He now took Daniel’s arm and crossed the room thus, talking to him confidentially.

“What!” said he, “you here? How pleased I am to meet you again!”

“I am extremely obliged, I am sure,” drily answered Daniel, annoyed at this meeting.

“How is Raymond?”

“First-rate.”

“So you allowed yourself to be drawn out of your cell and go astray in this world’s paradise?”

“Oh, I shall get back there. I know my way all right.”

“You come, perhaps, after that young lady out there, whom you are devouring with such greedy eyes?”

“Me!” exclaimed Daniel, in a strange voice.

And he looked Lorin in the face, trembling at the idea of having allowed this man to see into his heart.

“Well, is there anything that can be wondered at in that?” added Lorin. “We all love her. She has magnificent eyes and red, tempting lips. Then she is full of fun, and one could not possibly be dull with her.”

This praise of Jeanne from such a mouth angered Daniel extremely; yet he concealed his wrath, and tried to assume an air of indifference.

“But no money, my dear fellow,” went on Lorin; “not a fraction! Madame Tellier, who is well disposed towards me, had the kindness to warn me. The little girl is as beautiful as an angel, but she is one of those angels who is not satisfied with the clothing her wings give her, but goes to a frightful expense in silks and satins.
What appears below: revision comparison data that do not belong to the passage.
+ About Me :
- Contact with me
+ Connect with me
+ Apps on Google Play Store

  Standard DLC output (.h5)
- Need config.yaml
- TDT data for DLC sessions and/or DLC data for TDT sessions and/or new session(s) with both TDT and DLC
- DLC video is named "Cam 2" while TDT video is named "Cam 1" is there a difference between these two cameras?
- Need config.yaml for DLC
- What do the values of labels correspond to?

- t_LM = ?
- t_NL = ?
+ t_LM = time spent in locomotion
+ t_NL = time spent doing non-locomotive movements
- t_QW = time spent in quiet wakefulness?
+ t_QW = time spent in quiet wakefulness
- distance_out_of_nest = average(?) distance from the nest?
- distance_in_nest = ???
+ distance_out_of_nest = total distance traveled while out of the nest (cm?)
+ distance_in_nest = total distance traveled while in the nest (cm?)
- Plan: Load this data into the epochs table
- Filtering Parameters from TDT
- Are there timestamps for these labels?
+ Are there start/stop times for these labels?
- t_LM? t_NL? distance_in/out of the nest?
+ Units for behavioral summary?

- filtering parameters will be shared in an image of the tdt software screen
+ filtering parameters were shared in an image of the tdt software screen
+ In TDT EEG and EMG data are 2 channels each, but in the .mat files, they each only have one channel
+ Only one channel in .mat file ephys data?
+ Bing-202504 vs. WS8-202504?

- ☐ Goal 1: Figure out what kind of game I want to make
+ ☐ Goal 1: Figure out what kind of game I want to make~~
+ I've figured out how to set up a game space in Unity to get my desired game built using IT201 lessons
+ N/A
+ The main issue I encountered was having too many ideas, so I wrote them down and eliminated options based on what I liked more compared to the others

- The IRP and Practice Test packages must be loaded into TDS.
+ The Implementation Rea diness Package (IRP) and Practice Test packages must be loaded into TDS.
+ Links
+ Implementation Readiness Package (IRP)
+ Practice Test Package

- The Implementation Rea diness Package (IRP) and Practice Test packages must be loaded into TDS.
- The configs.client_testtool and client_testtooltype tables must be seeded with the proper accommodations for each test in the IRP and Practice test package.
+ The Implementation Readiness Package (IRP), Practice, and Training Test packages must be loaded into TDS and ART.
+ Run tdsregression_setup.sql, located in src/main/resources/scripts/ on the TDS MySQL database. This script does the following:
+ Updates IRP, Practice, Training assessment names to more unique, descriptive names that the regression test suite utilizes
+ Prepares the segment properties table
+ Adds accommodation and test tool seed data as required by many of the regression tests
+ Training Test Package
She would make a charming wife; the worst of it is, she would cost abominably dear.”

After that he was silent a moment or two and seemed to be reflecting. Then suddenly he said:

“Raimboult, would you marry a woman who had not a sou?”

“I do not know,” answered Daniel, astonished at this abrupt question; “I have never considered the matter. I believe I should marry the woman I loved.”

“Perhaps you would be right,” slowly answered Lorin. “As far as I am concerned, I should think I was committing an act of egregious folly.” Then, hesitating, he stopped.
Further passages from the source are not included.